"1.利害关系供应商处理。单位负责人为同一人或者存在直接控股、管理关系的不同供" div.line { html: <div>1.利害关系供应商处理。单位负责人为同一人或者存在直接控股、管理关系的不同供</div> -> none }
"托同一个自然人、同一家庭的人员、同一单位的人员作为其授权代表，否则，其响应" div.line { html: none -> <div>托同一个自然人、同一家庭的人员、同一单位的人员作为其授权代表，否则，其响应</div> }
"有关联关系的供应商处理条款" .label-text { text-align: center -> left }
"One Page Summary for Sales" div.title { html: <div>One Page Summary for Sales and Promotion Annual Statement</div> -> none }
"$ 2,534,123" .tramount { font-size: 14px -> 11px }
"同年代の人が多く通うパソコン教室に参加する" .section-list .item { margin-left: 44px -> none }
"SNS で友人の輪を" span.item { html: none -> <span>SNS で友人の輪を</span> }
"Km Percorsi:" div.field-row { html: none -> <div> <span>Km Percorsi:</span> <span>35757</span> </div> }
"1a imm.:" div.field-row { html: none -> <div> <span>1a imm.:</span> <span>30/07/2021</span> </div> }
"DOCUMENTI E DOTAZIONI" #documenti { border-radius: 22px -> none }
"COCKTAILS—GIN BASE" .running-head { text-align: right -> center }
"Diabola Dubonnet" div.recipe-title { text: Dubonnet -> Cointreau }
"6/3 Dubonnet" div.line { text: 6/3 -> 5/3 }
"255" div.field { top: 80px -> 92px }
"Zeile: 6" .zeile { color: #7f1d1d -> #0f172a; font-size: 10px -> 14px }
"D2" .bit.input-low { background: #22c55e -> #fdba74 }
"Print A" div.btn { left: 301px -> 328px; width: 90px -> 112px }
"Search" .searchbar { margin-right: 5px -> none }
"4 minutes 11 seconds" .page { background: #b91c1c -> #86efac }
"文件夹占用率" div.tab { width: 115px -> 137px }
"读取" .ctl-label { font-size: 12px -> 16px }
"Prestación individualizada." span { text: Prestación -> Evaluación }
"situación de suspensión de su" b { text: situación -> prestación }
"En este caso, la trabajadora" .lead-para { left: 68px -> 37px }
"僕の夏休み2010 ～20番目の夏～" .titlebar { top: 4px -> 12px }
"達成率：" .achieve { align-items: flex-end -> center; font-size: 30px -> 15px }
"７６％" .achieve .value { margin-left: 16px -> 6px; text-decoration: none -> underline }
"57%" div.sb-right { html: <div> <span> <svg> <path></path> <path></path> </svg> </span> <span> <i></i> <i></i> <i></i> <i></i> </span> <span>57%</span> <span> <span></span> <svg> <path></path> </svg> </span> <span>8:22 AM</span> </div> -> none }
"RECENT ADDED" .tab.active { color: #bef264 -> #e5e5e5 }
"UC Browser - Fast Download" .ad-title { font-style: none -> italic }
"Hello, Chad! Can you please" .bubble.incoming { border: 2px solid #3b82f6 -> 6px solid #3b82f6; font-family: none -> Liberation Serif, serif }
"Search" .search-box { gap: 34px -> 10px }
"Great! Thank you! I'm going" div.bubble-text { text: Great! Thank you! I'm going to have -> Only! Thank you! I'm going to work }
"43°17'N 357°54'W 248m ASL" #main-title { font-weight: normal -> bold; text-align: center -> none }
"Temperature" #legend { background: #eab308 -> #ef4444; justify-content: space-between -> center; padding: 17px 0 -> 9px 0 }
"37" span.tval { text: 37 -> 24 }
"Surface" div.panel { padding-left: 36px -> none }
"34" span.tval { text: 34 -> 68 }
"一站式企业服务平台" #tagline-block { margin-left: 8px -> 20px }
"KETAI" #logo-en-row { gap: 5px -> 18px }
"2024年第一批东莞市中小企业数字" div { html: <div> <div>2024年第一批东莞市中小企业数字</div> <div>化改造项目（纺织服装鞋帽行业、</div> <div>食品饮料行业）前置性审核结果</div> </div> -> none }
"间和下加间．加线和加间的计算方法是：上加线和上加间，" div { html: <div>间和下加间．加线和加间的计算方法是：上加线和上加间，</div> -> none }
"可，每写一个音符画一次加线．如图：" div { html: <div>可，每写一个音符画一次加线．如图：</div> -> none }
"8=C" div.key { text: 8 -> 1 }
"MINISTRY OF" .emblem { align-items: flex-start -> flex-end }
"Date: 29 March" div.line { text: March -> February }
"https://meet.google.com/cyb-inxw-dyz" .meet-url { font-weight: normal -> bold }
=-=-=-=-=
== What you are asked to do ==
Starting at the line that contains "Browser - Fast", copy each line through the last one in the records, exactly, and output nothing else.

== Written reply ==
"UC Browser - Fast Download" .ad-title { font-style: none -> italic }
"Hello, Chad! Can you please" .bubble.incoming { border: 2px solid #3b82f6 -> 6px solid #3b82f6; font-family: none -> Liberation Serif, serif }
"Search" .search-box { gap: 34px -> 10px }
"Great! Thank you! I'm going" div.bubble-text { text: Great! Thank you! I'm going to have -> Only! Thank you! I'm going to work }
"43°17'N 357°54'W 248m ASL" #main-title { font-weight: normal -> bold; text-align: center -> none }
"Temperature" #legend { background: #eab308 -> #ef4444; justify-content: space-between -> center; padding: 17px 0 -> 9px 0 }
"37" span.tval { text: 37 -> 24 }
"Surface" div.panel { padding-left: 36px -> none }
"34" span.tval { text: 34 -> 68 }
"一站式企业服务平台" #tagline-block { margin-left: 8px -> 20px }
"KETAI" #logo-en-row { gap: 5px -> 18px }
"2024年第一批东莞市中小企业数字" div { html: <div> <div>2024年第一批东莞市中小企业数字</div> <div>化改造项目（纺织服装鞋帽行业、</div> <div>食品饮料行业）前置性审核结果</div> </div> -> none }
"间和下加间．加线和加间的计算方法是：上加线和上加间，" div { html: <div>间和下加间．加线和加间的计算方法是：上加线和上加间，</div> -> none }
"可，每写一个音符画一次加线．如图：" div { html: <div>可，每写一个音符画一次加线．如图：</div> -> none }
"8=C" div.key { text: 8 -> 1 }
"MINISTRY OF" .emblem { align-items: flex-start -> flex-end }
"Date: 29 March" div.line { text: March -> February }
"https://meet.google.com/cyb-inxw-dyz" .meet-url { font-weight: normal -> bold }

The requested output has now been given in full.